Step 3. Talk to other friends
Ask for advice from people who don't know the friend you lost. They can listen to your outbursts and offer you a more objective opinion on the whole affair. Let them know how much you appreciate their support. Remember that even if you have lost a friend, you are not completely alone.
Step 4. Pay attention to friends you have in common
They are probably not the best people to talk to when you feel the need to think about the end of your friendship, because you run the risk of putting them in an awkward position. On top of that, they may drift further away if they feel compelled to take sides. That said, you don't have to forbid their company, as it's a great way to remind yourself that you have other friends who care about you.
- Avoid talking about the person who no longer wants to date you.
- Try to focus on common interests with those who have remained friends with you.
Step 5. Don't speak ill of your lost friend
It's upsetting when a friend tells you he doesn't want to have anything to do with you anymore. Don't give in to the temptation to speak ill of him or to ruin his reputation in some way. When the waters have settled, you may realize that, in reality, all is not lost. You may even establish a closer relationship after a strong disagreement. Therefore, avoid making the situation worse or lessen any chance of mending your friendship by talking badly about him behind his back.
Part 3 of 3: Turn the Page
Step 1. Realize that you will have other opportunities to make new friends
Many people are bound to come in and out of your life. This relationship is likely to have run its course. Think of this breakup as an open space that you can fill with new and stronger friendships.
Step 2. Be grateful
When a friendship ends, it's easy to focus on the negatives. Reflect on everything you are grateful for in your life. List the people you still feel close to, the qualities and strengths you are proud of, the friends you hang out with, and whatever else you enjoy doing. Keep this list in your wallet or purse, or hang it above your desk so you can look at it when you feel lonely.
Step 3. Exit
If you stay home and mull over the friendship you have lost, it will be harder to move on. If you find that spending too much time indoors makes you sad, don't hesitate to go out. Go jogging or go to the gym. Go to places where you have the opportunity to meet other people, such as a bar, library, or concert.
Step 4. Take a course
A new interest can be an excellent distraction and help you make new friends. Sign up for a class that piques your curiosity to keep you busy. Yoga and meditation are particularly useful in times of difficulty. You could also consider taking a cooking or dance class, or learning to play an instrument.

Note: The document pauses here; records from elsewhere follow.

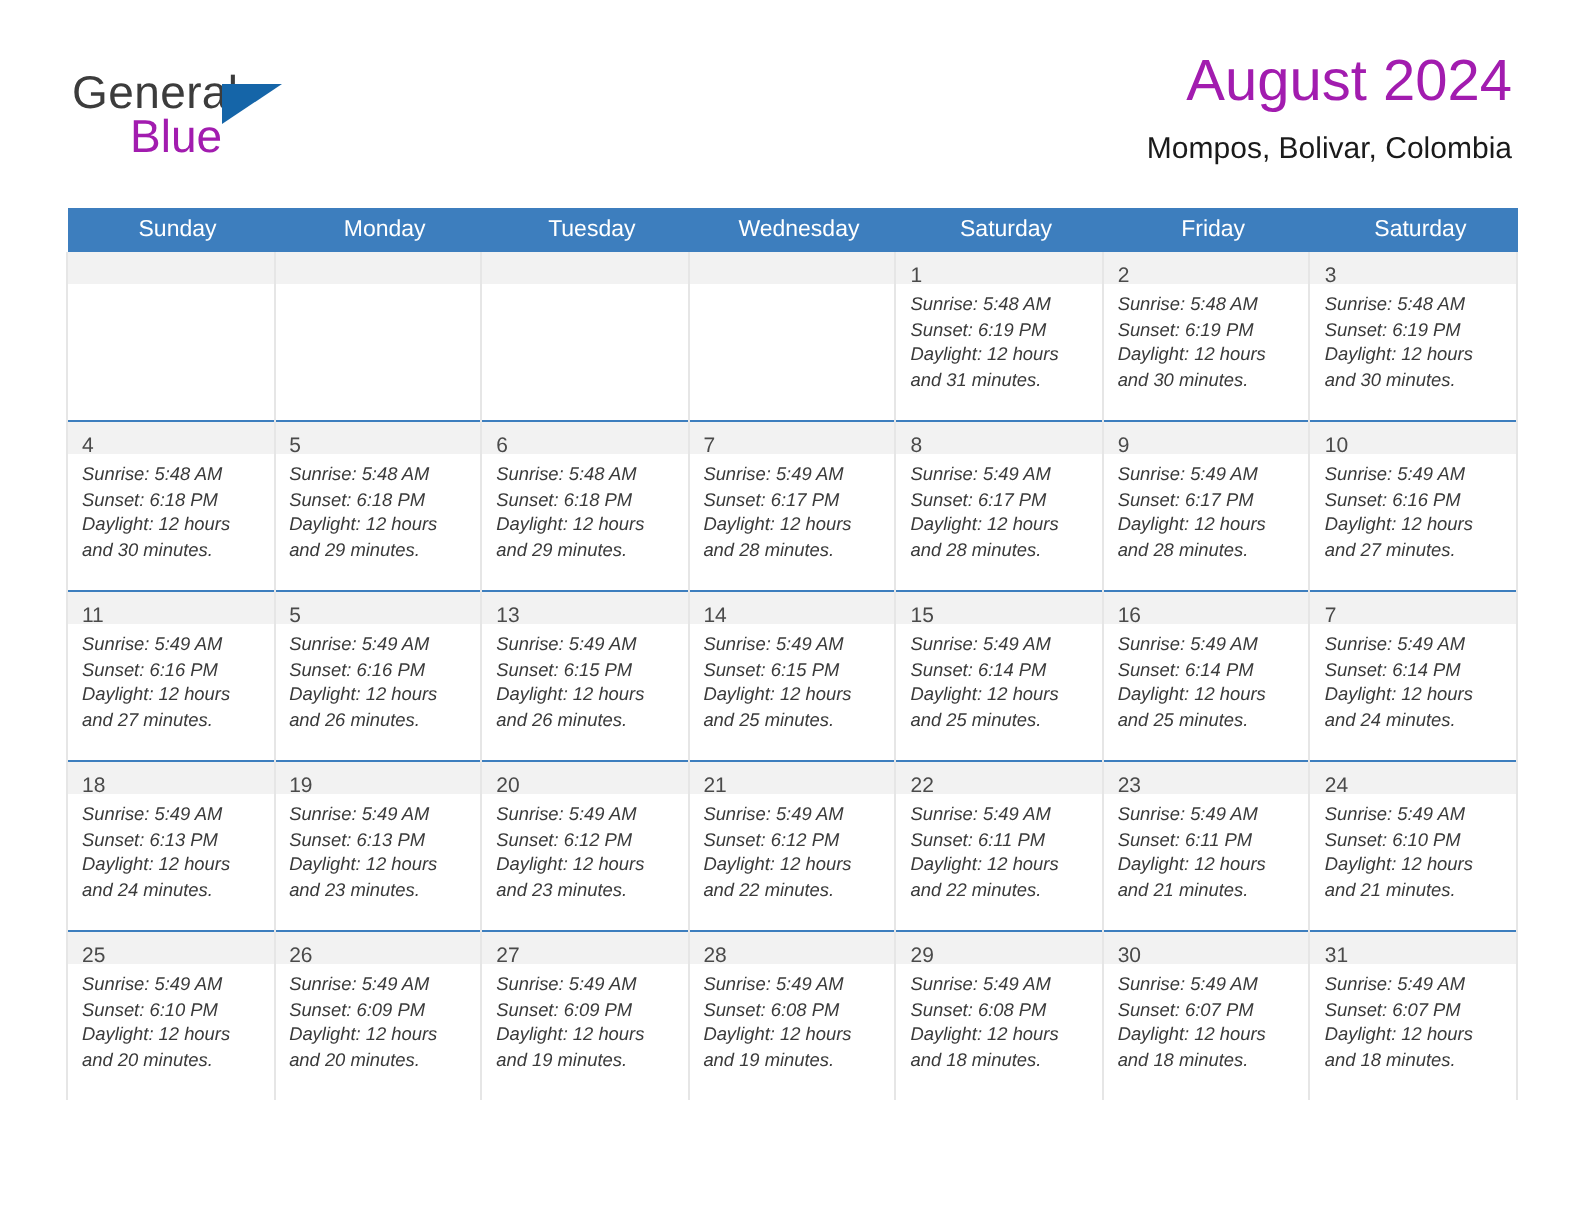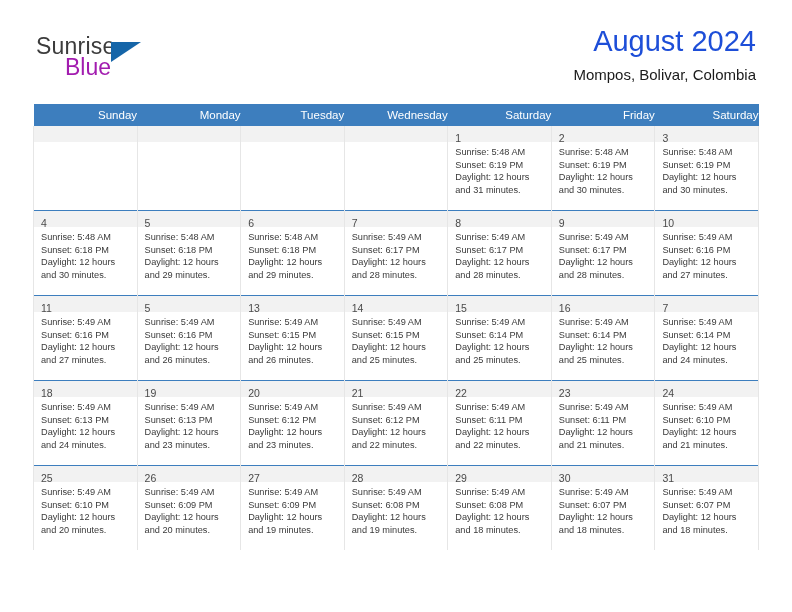--- a/index.html
+++ b/index.html
@@ -139,7 +139,7 @@
   <div class="header">
 
     <div class="logo">
-      <span class="logo-general">Sunrise</span>
+      <span class="logo-general">General</span>
       <span class="logo-tri"></span>
       <span class="logo-blue">Blue</span>
     </div>

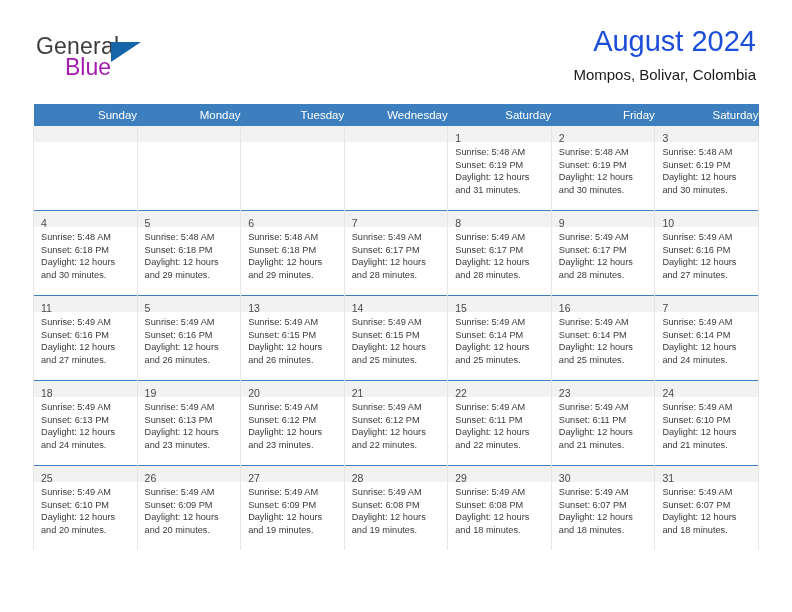--- a/index.html
+++ b/index.html
@@ -66,7 +66,7 @@
   }
   .cal-title {
     font-size: 29px;
-    color: #1d4ed8;
+    color: #a21caf;
     font-weight: normal;
     line-height: 34px;
     white-space: nowrap;

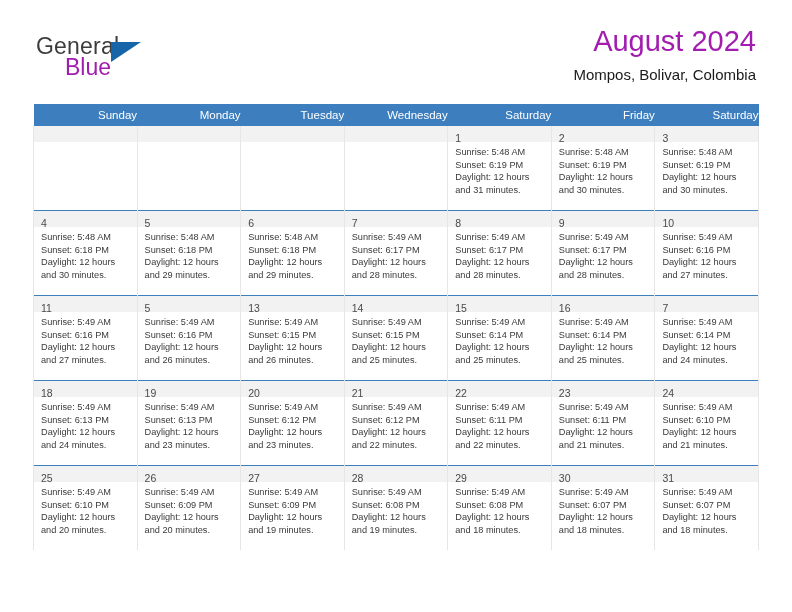--- a/index.html
+++ b/index.html
@@ -90,7 +90,7 @@
     color: #ffffff;
     font-size: 11.5px;
     font-weight: normal;
-    text-align: right;
+    text-align: center;
     padding: 5px 0 5px 7px;
     height: 11px;
     border: none;

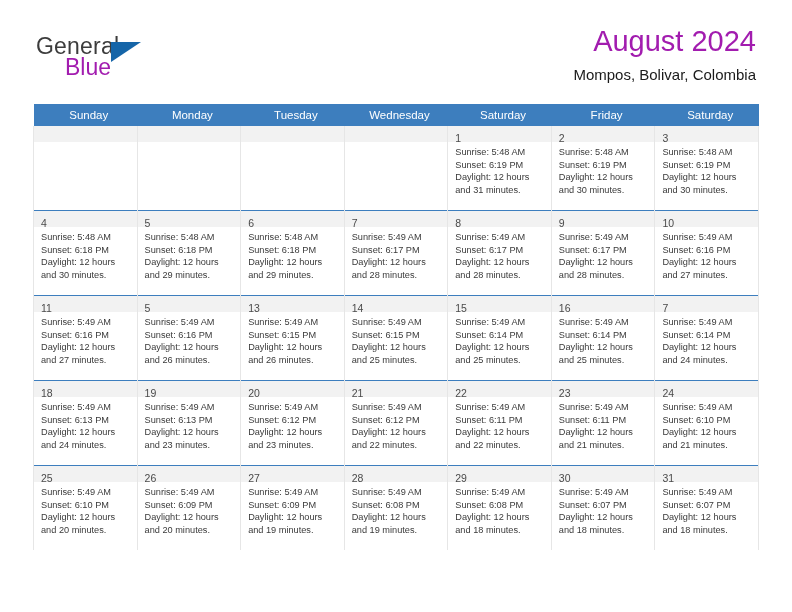--- a/index.html
+++ b/index.html
@@ -123,6 +123,7 @@
   }
   .cell-body {
     padding: 4px 5px 0 7px;
+    font-style: italic;
   }
   .cell-line {
     font-size: 9.2px;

Step 5. Do everything you love
Don't let the end of a friendship stop you from having fun. Make sure you take the time to do whatever you like and make you happy. Read, play video games, hang out with other friends, play an instrument. Keep busy.
Step 6. Be patient
It takes time to recover from such an episode. While you will likely feel very lonely and depressed, know that no suffering lasts forever and that, if you take care of yourself, you will be able to find the strength to overcome it all.